Your task is to restate word for word the lines in the material below, from the one with "html: <div> <span>Job" up to and including the one with "text-decoration: underline ->". Do not carry over the pictures.

§ Given information:

==*==

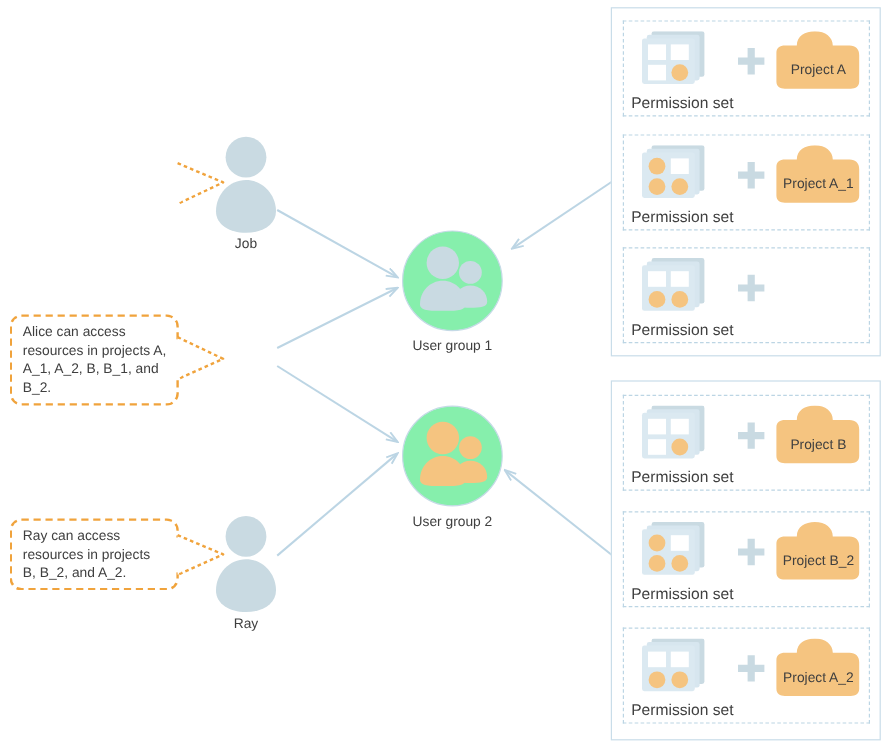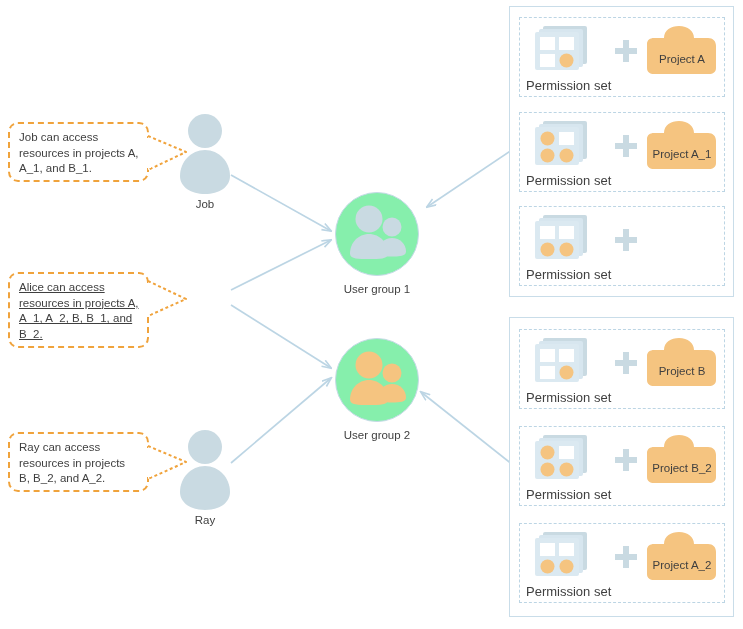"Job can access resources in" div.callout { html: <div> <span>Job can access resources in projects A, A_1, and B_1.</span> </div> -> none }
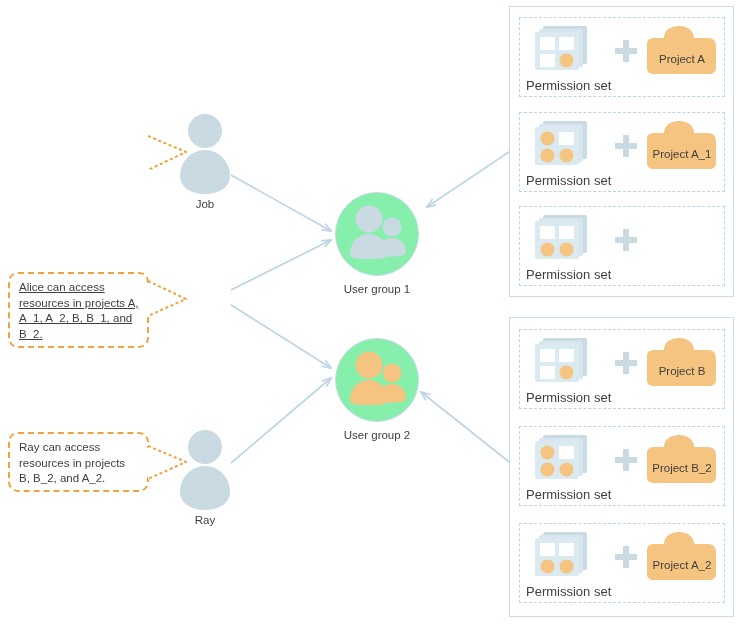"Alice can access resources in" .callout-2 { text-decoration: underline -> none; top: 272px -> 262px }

==*==

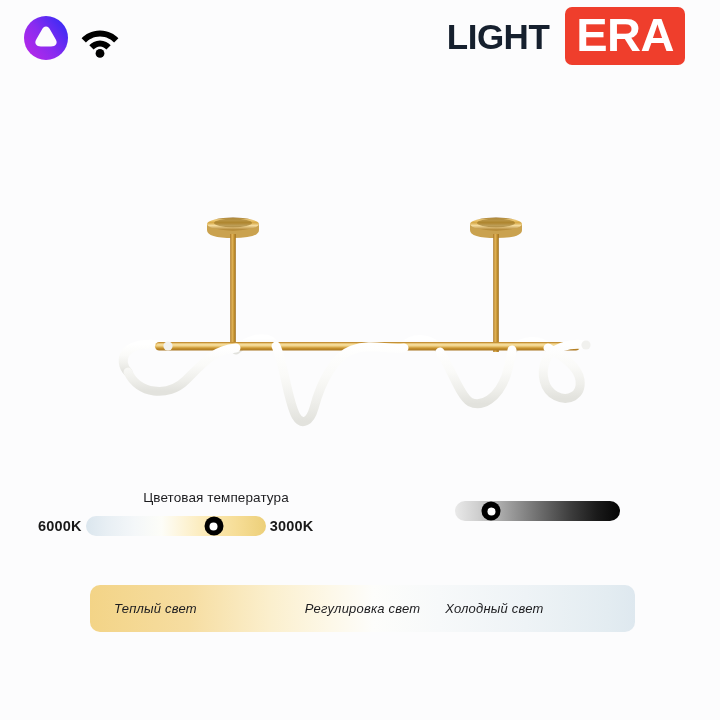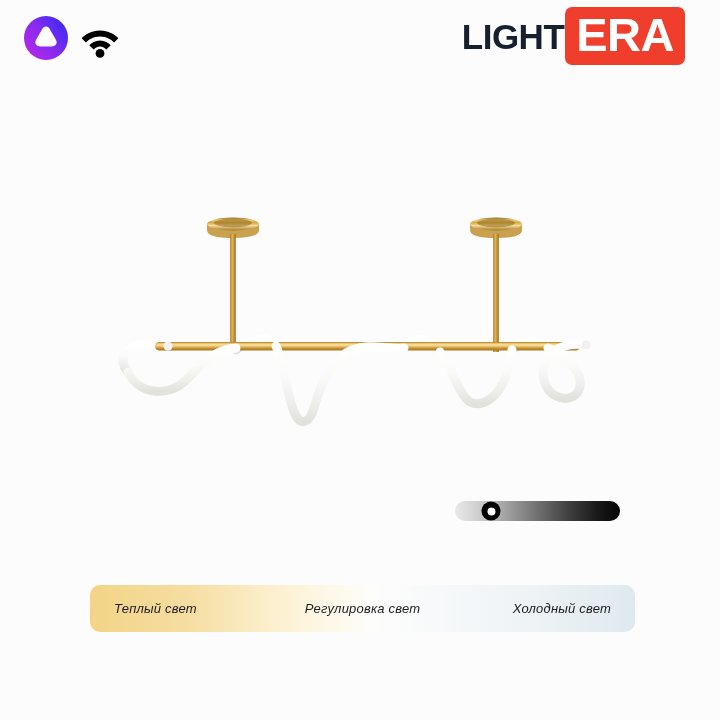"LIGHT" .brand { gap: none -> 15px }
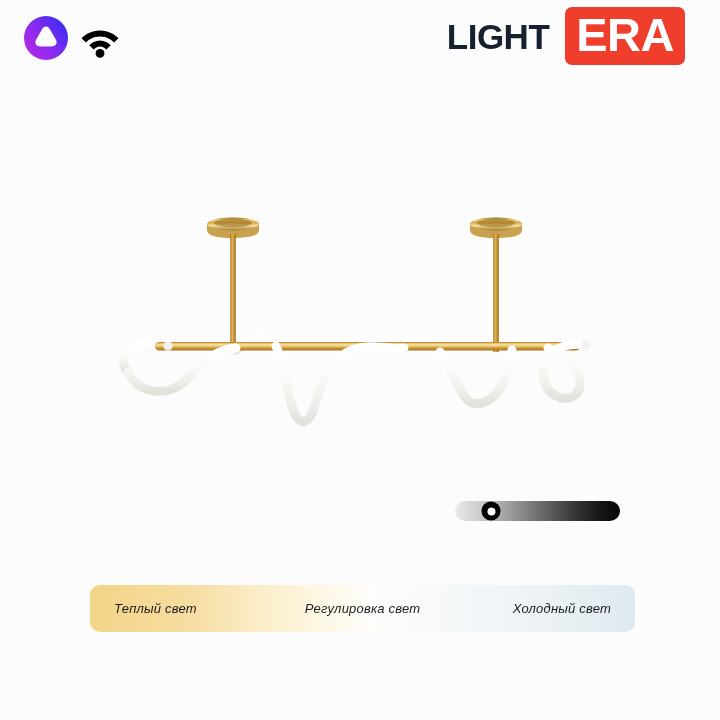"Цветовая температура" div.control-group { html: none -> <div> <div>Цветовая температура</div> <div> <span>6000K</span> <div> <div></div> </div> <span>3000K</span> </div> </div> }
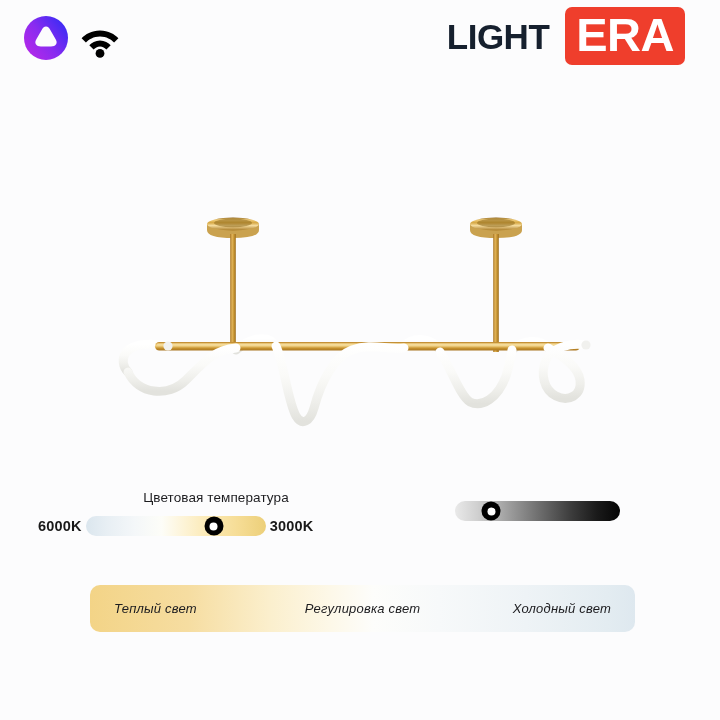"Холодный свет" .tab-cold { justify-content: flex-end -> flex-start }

==*==

§ Written solution:
"Job can access resources in" div.callout { html: <div> <span>Job can access resources in projects A, A_1, and B_1.</span> </div> -> none }
"Alice can access resources in" .callout-2 { text-decoration: underline -> none; top: 272px -> 262px }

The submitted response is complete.